* _Problem statement_: Each entry below must be repeated exactly, with pictures left out.

--- --- ---

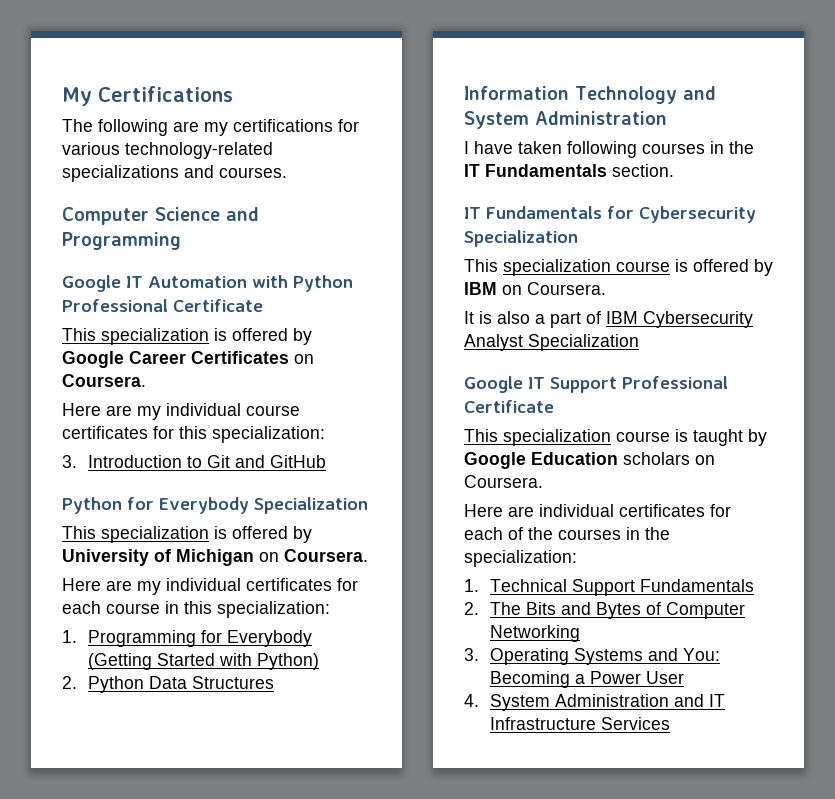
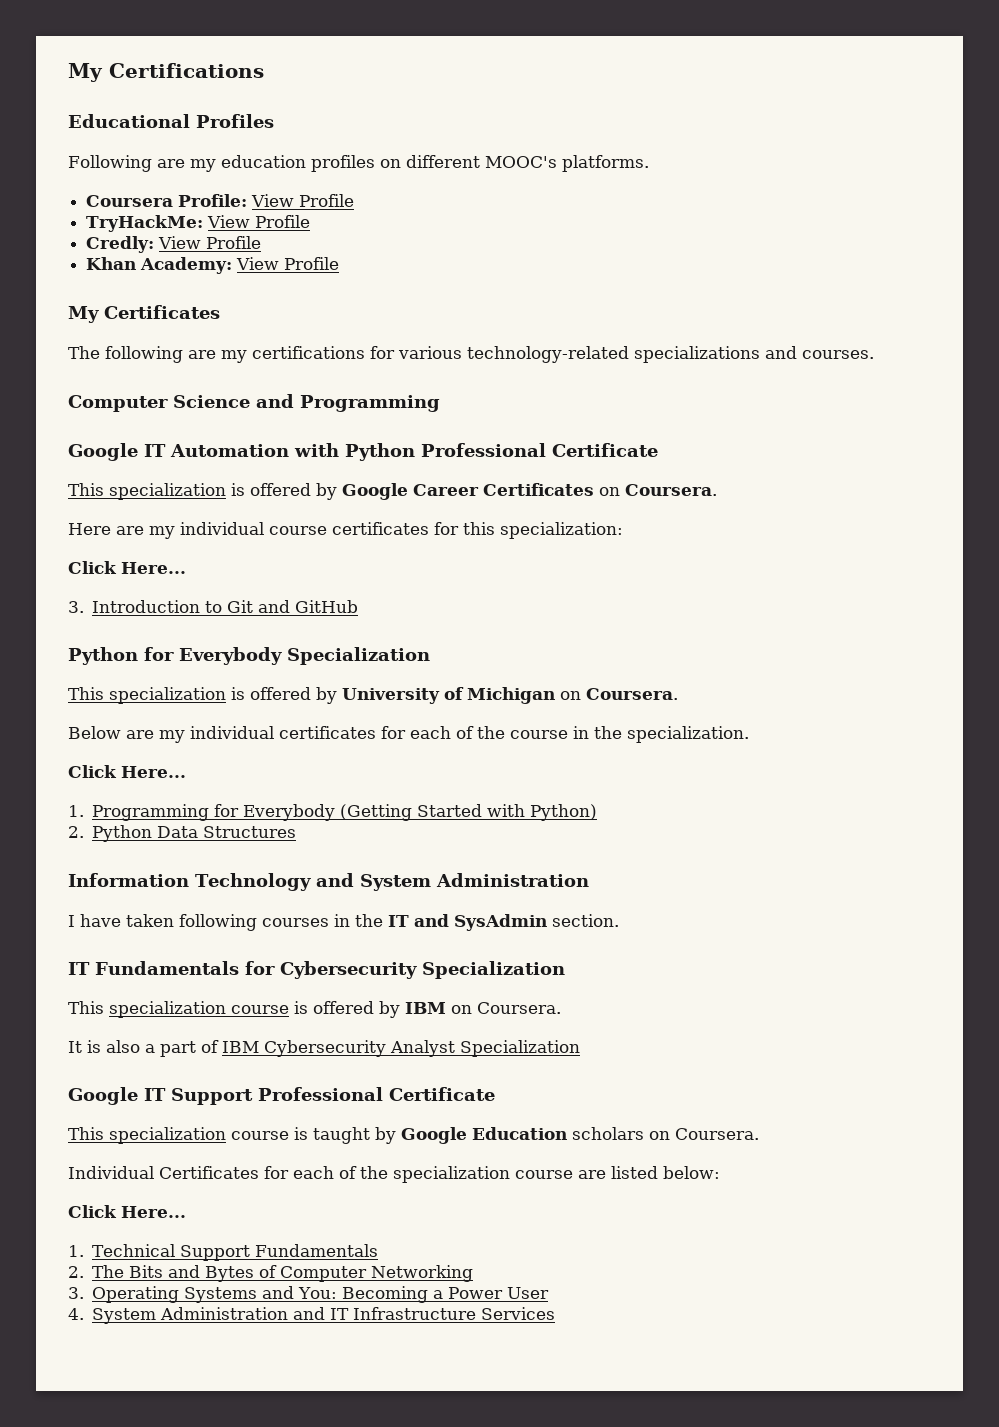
+ Educational Profiles
+ Following are my education profiles on different MOOC's platforms.
+ Coursera Profile: View Profile
+ TryHackMe: View Profile
+ Credly: View Profile
+ Khan Academy: View Profile
+ My Certificates
  Here are my individual course certificates for this specialization:
+ Click Here...
- Here are my individual certificates for each course in this specialization:
+ Below are my individual certificates for each of the course in the specialization.
+ Click Here...
- I have taken following courses in the IT Fundamentals section.
+ I have taken following courses in the IT and SysAdmin section.
- Here are individual certificates for each of the courses in the specialization:
+ Individual Certificates for each of the specialization course are listed below:
+ Click Here...

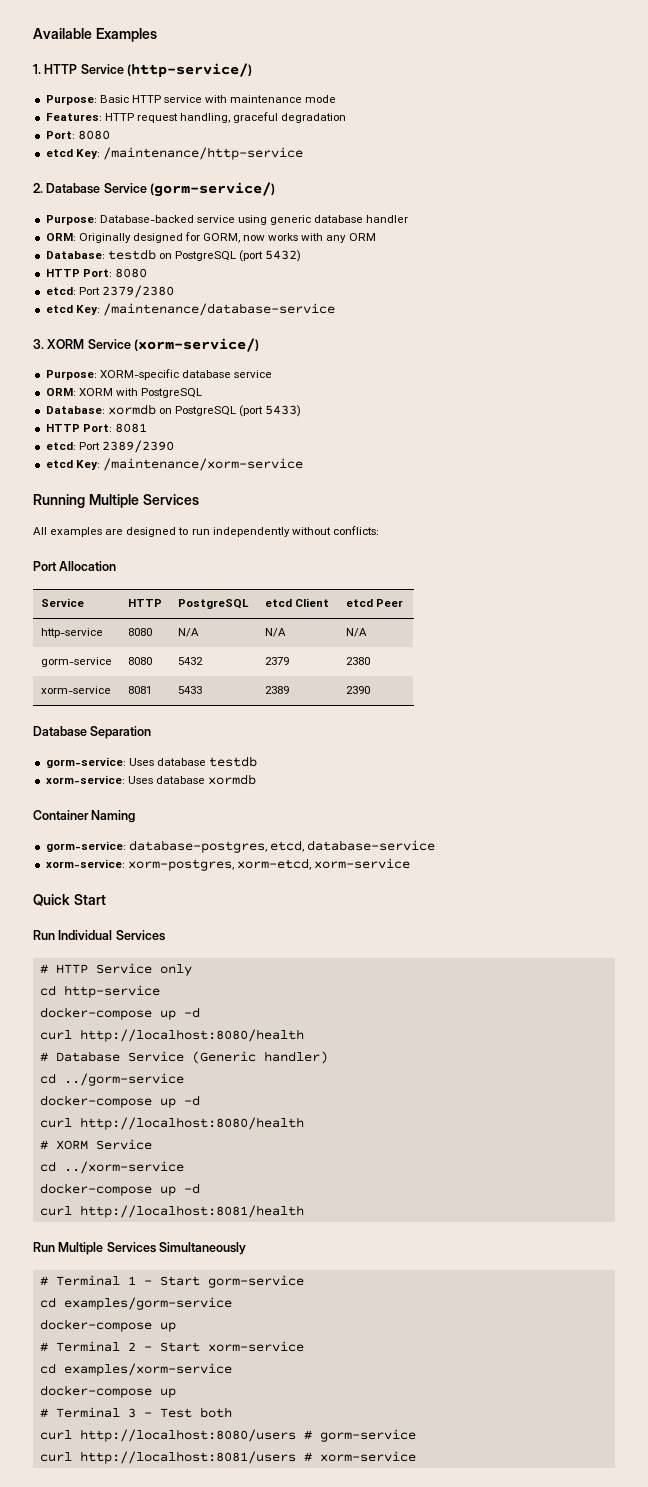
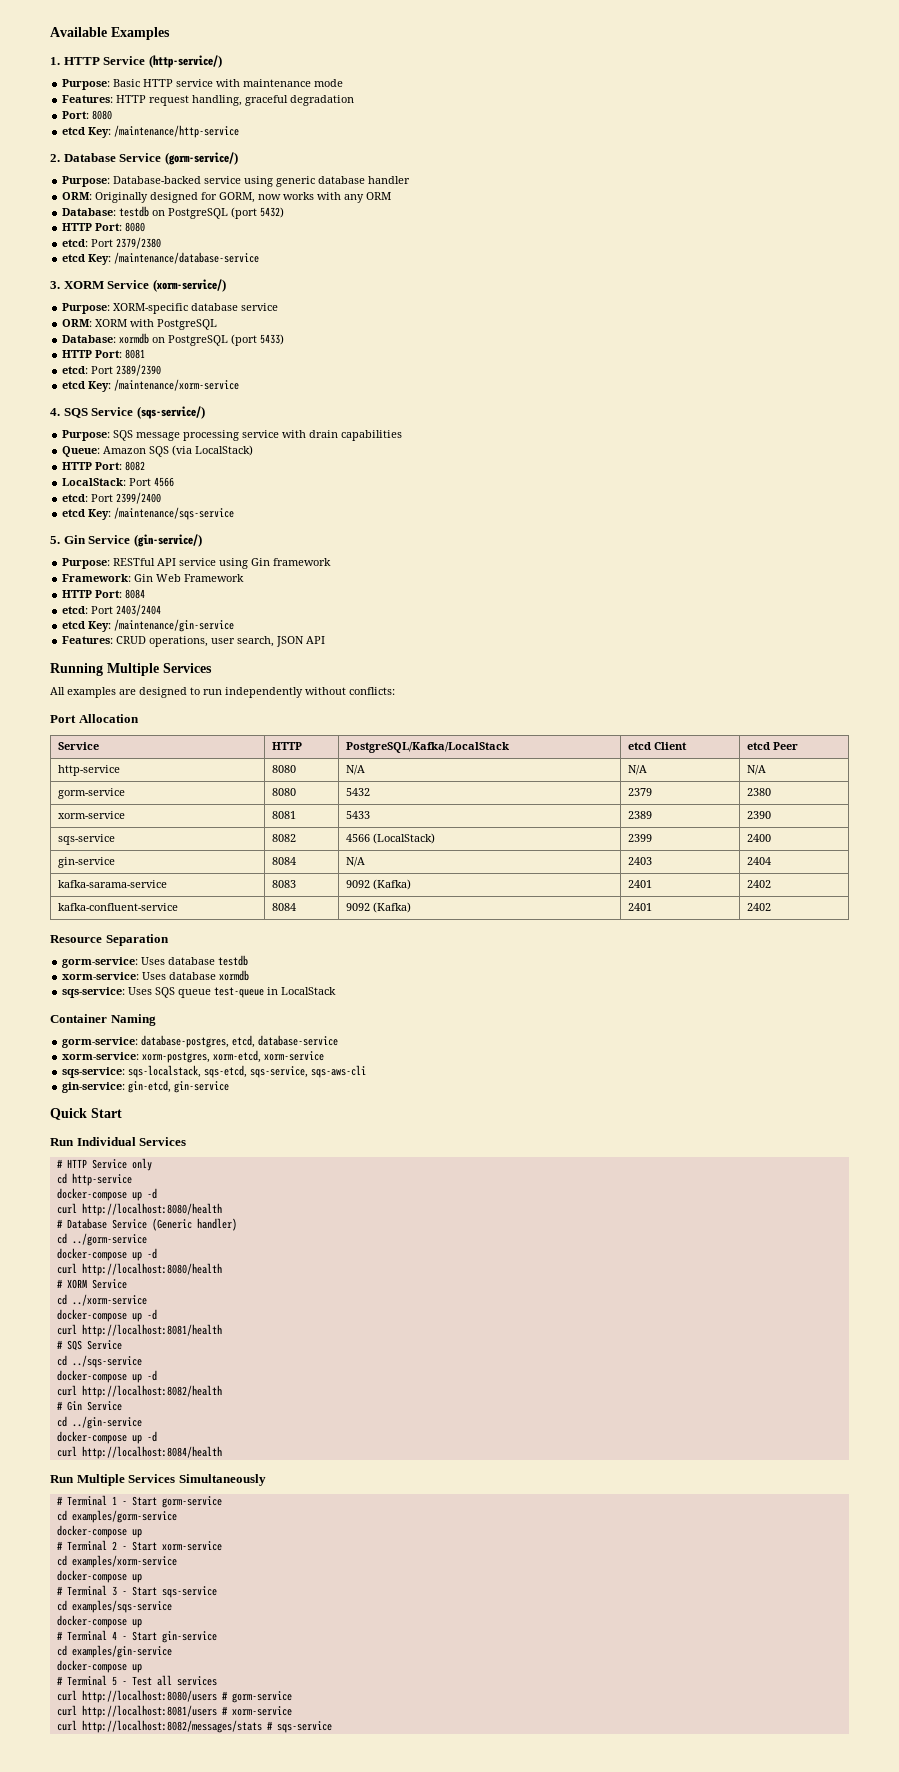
+ 4. SQS Service (sqs-service/)
+ Purpose: SQS message processing service with drain capabilities
+ Queue: Amazon SQS (via LocalStack)
+ HTTP Port: 8082
+ LocalStack: Port 4566
+ etcd: Port 2399/2400
+ etcd Key: /maintenance/sqs-service
+ 5. Gin Service (gin-service/)
+ Purpose: RESTful API service using Gin framework
+ Framework: Gin Web Framework
+ HTTP Port: 8084
+ etcd: Port 2403/2404
+ etcd Key: /maintenance/gin-service
+ Features: CRUD operations, user search, JSON API
- Service | HTTP | PostgreSQL | etcd Client | etcd Peer
+ Service | HTTP | PostgreSQL/Kafka/LocalStack | etcd Client | etcd Peer
- Database Separation
+ sqs-service | 8082 | 4566 (LocalStack) | 2399 | 2400
+ gin-service | 8084 | N/A | 2403 | 2404
+ kafka-sarama-service | 8083 | 9092 (Kafka) | 2401 | 2402
+ kafka-confluent-service | 8084 | 9092 (Kafka) | 2401 | 2402
+ Resource Separation
+ sqs-service: Uses SQS queue test-queue in LocalStack
+ sqs-service: sqs-localstack, sqs-etcd, sqs-service, sqs-aws-cli
+ gin-service: gin-etcd, gin-service
+ # SQS Service
+ cd ../sqs-service
+ docker-compose up -d
+ curl http://localhost:8082/health
+ # Gin Service
+ cd ../gin-service
+ docker-compose up -d
+ curl http://localhost:8084/health
- # Terminal 3 - Test both
+ # Terminal 3 - Start sqs-service
+ cd examples/sqs-service
+ docker-compose up
+ # Terminal 4 - Start gin-service
+ cd examples/gin-service
+ docker-compose up
+ # Terminal 5 - Test all services
+ curl http://localhost:8082/messages/stats # sqs-service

--- --- ---

* _Answer below_:
+ Educational Profiles
+ Following are my education profiles on different MOOC's platforms.
+ Coursera Profile: View Profile
+ TryHackMe: View Profile
+ Credly: View Profile
+ Khan Academy: View Profile
+ My Certificates
  Here are my individual course certificates for this specialization:
+ Click Here...
- Here are my individual certificates for each course in this specialization:
+ Below are my individual certificates for each of the course in the specialization.
+ Click Here...
- I have taken following courses in the IT Fundamentals section.
+ I have taken following courses in the IT and SysAdmin section.
- Here are individual certificates for each of the courses in the specialization:
+ Individual Certificates for each of the specialization course are listed below:
+ Click Here...

+ 4. SQS Service (sqs-service/)
+ Purpose: SQS message processing service with drain capabilities
+ Queue: Amazon SQS (via LocalStack)
+ HTTP Port: 8082
+ LocalStack: Port 4566
+ etcd: Port 2399/2400
+ etcd Key: /maintenance/sqs-service
+ 5. Gin Service (gin-service/)
+ Purpose: RESTful API service using Gin framework
+ Framework: Gin Web Framework
+ HTTP Port: 8084
+ etcd: Port 2403/2404
+ etcd Key: /maintenance/gin-service
+ Features: CRUD operations, user search, JSON API
- Service | HTTP | PostgreSQL | etcd Client | etcd Peer
+ Service | HTTP | PostgreSQL/Kafka/LocalStack | etcd Client | etcd Peer
- Database Separation
+ sqs-service | 8082 | 4566 (LocalStack) | 2399 | 2400
+ gin-service | 8084 | N/A | 2403 | 2404
+ kafka-sarama-service | 8083 | 9092 (Kafka) | 2401 | 2402
+ kafka-confluent-service | 8084 | 9092 (Kafka) | 2401 | 2402
+ Resource Separation
+ sqs-service: Uses SQS queue test-queue in LocalStack
+ sqs-service: sqs-localstack, sqs-etcd, sqs-service, sqs-aws-cli
+ gin-service: gin-etcd, gin-service
+ # SQS Service
+ cd ../sqs-service
+ docker-compose up -d
+ curl http://localhost:8082/health
+ # Gin Service
+ cd ../gin-service
+ docker-compose up -d
+ curl http://localhost:8084/health
- # Terminal 3 - Test both
+ # Terminal 3 - Start sqs-service
+ cd examples/sqs-service
+ docker-compose up
+ # Terminal 4 - Start gin-service
+ cd examples/gin-service
+ docker-compose up
+ # Terminal 5 - Test all services
+ curl http://localhost:8082/messages/stats # sqs-service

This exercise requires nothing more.